Jacqui Smith—going, but not forgotten

home secretary

At lunch time today, I learned from a tweet that UK Home Secretary, the Right Honorable Jacqui Smith will resign as soon as convenient to the Prime Minister. Most sources seem to cite the now cliched “expenses scandal” as the main reason, but also mention various moments of Home Secretarial chagrin.

My initial reaction was one of elation. “Finally, and not too soon!” is a sentence too easily thought about someone I think has done more to damage the UK than any one holding power in the last decade.
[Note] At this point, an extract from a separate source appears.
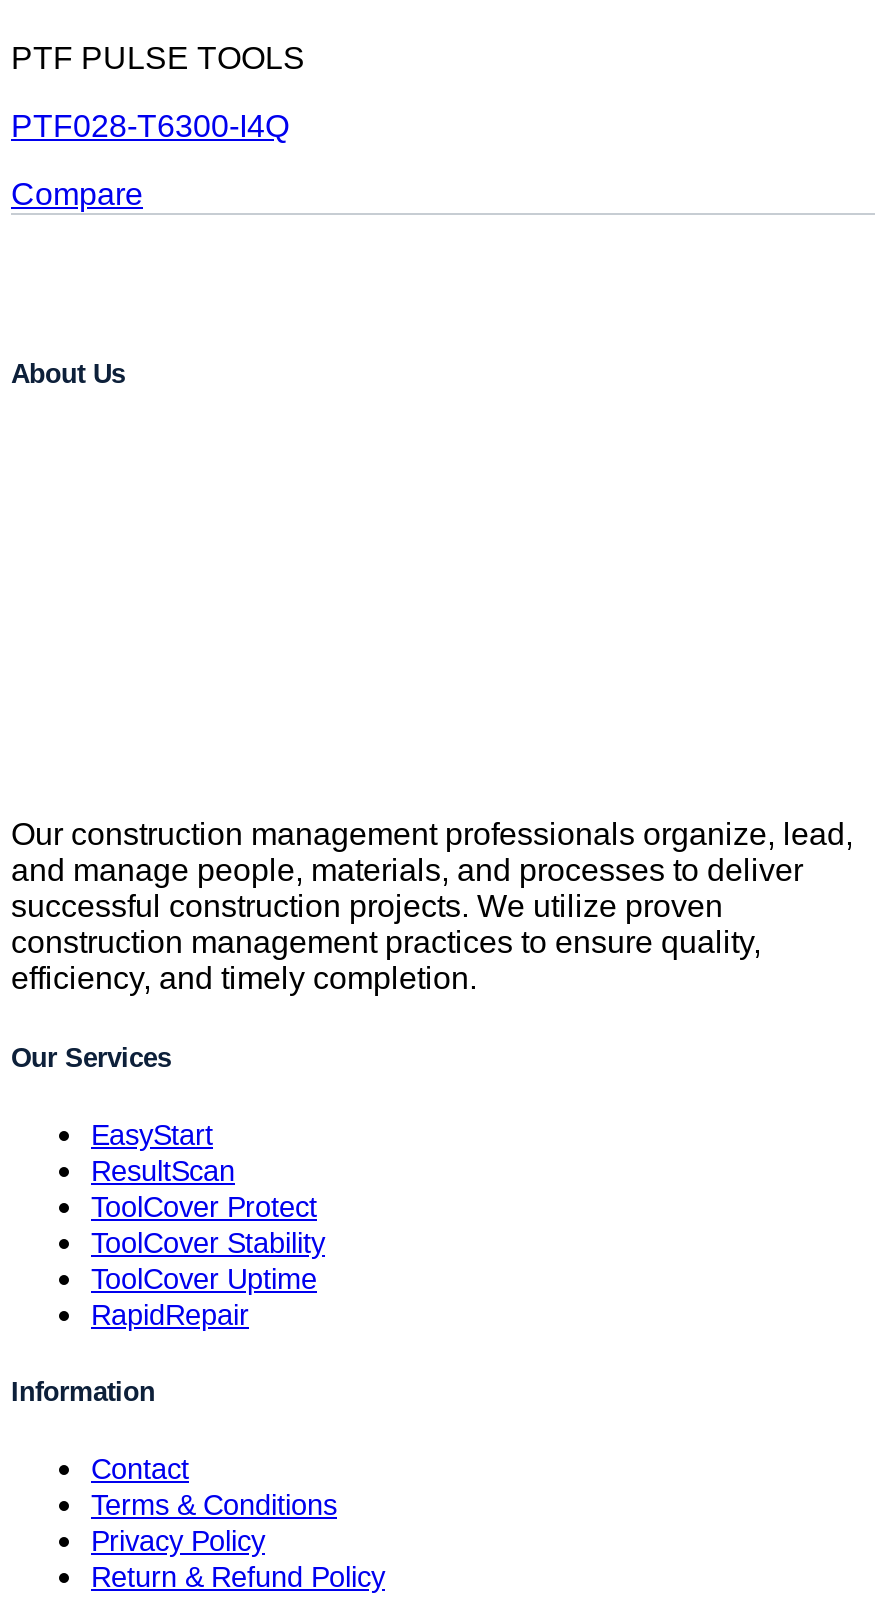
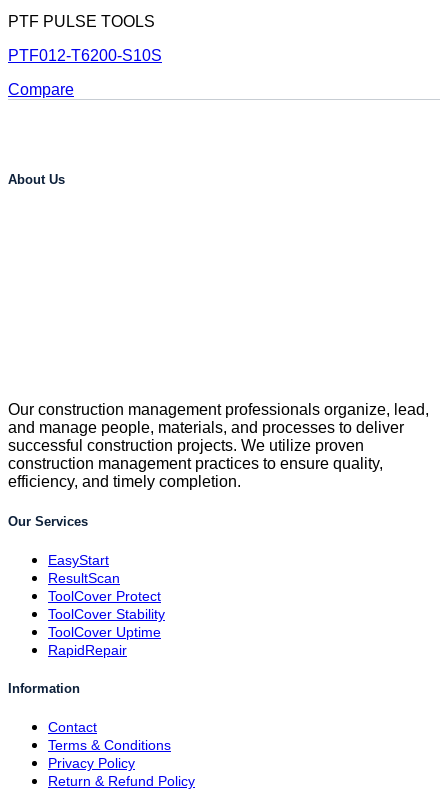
- PTF028-T6300-I4Q
+ PTF012-T6200-S10S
But this is not how I want her to be remembered. I do not want her to have gone because of a media-fueled feeding frenzy of shame for her expenses or her husband’s use of public funding to watch porn.

Maybe I should clarify?

Last February, I wrote a piece about the Home Secretary which still attracts concerned comments. It told my story of how her tough stand on immigration affects the legitimate, the law-abiding, and the defenseless rather than dealing with any perceived threat by illegal immigrants, migrant workers, or European nationals.

Jaccui Smith should resign because she used a misleading public story to back plans which bring shame and financial hardship to people.
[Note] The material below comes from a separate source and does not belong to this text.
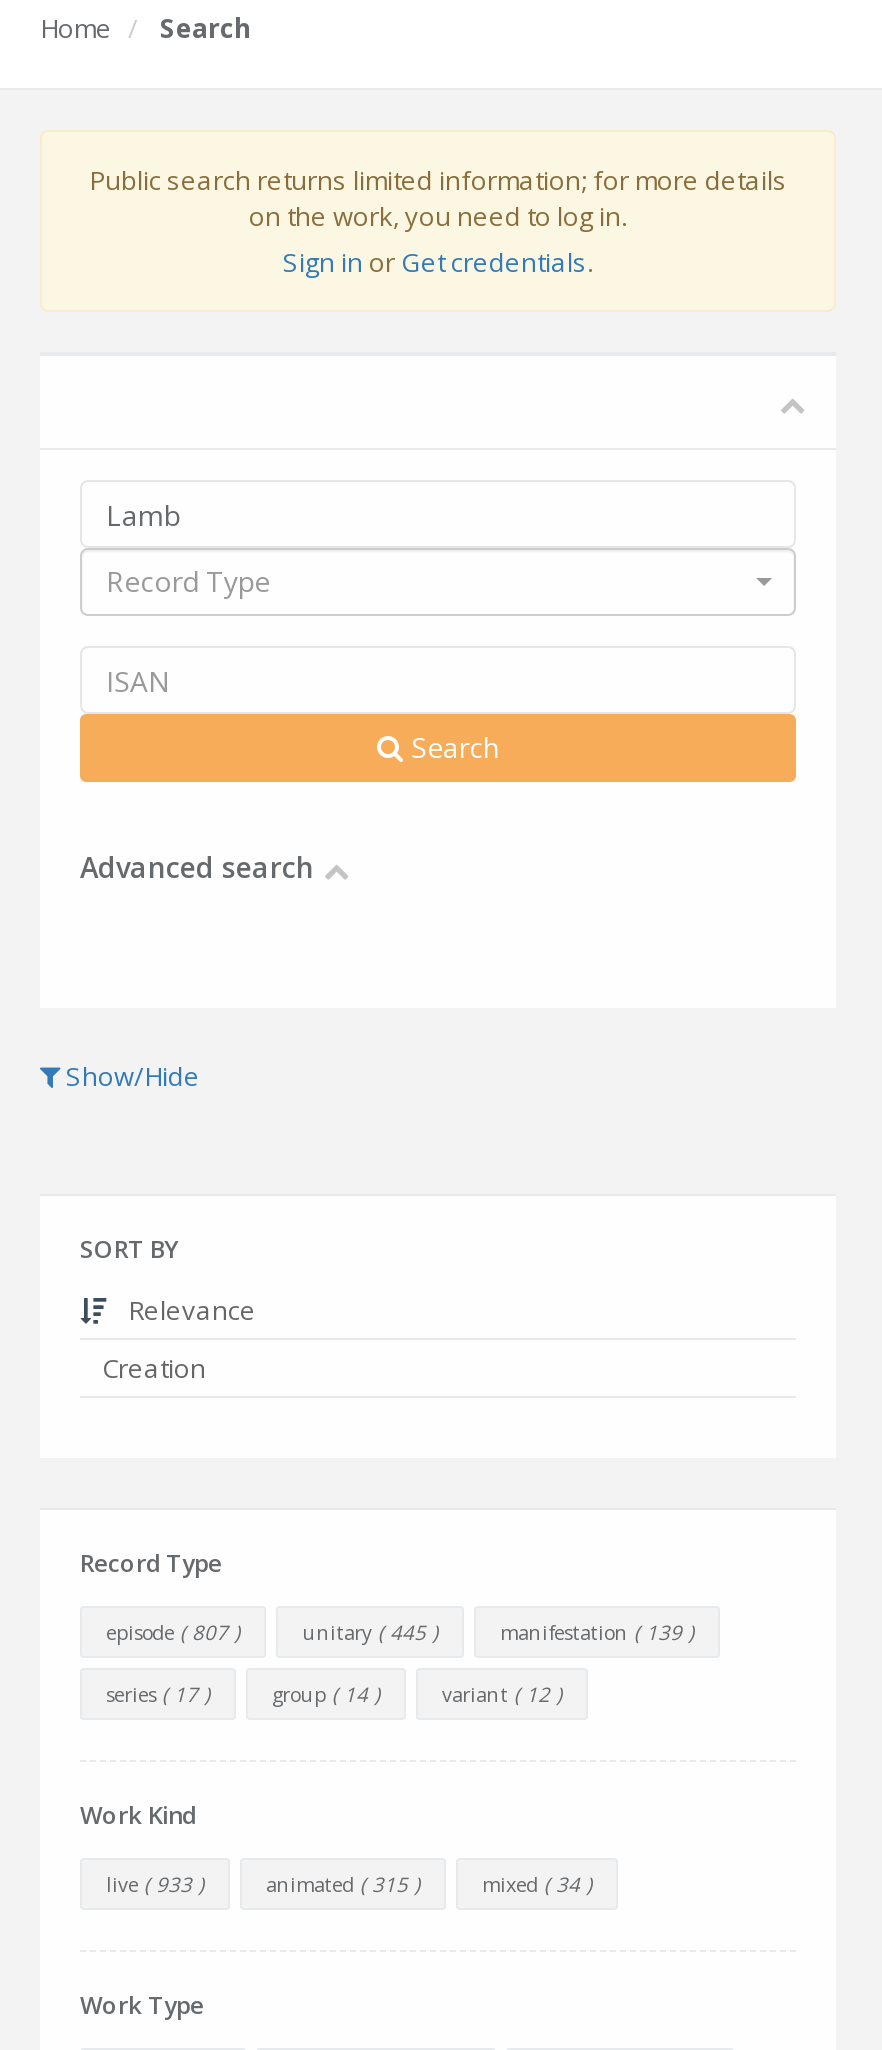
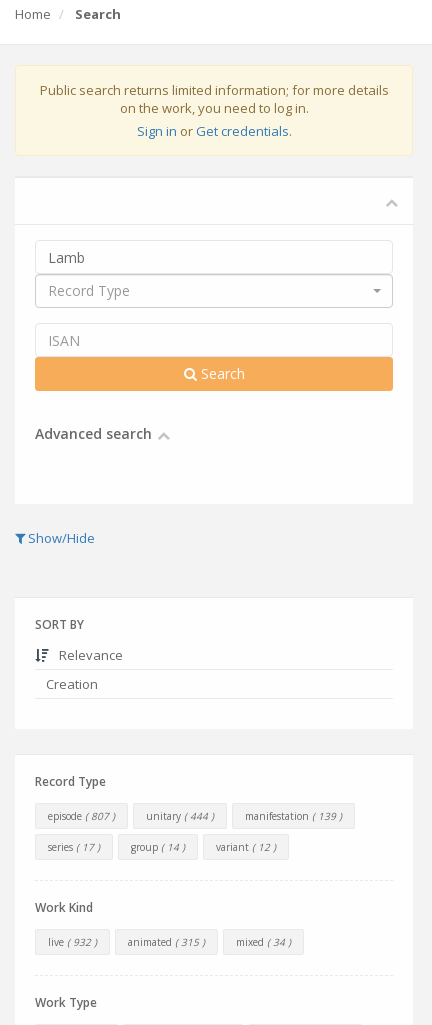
- unitary ( 445 )
+ unitary ( 444 )

- live ( 933 )
+ live ( 932 )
One of the most controversial campaigns Ms Smith backed was one to introduce compulsory ID cards to the UK. She claimed that people would willingly sign up to such a scheme, and much talk of fighting terrorism with these bits of plastic ensued. This is a lie, really. People don’t want it—or, at least, the majority of people don’t seem to want to spend their money on them. Oh, yes. Not only is the scheme hugely expensive to the public, but individuals will have to buy them themselves. The card could cost £30, £60 or £93, depending on which confused source reported the cost [1]. The scheme itself will cost the UK taxpayers around £5bn with an additional £375mn coming from foreign nationals, who will be the first victims of the programme.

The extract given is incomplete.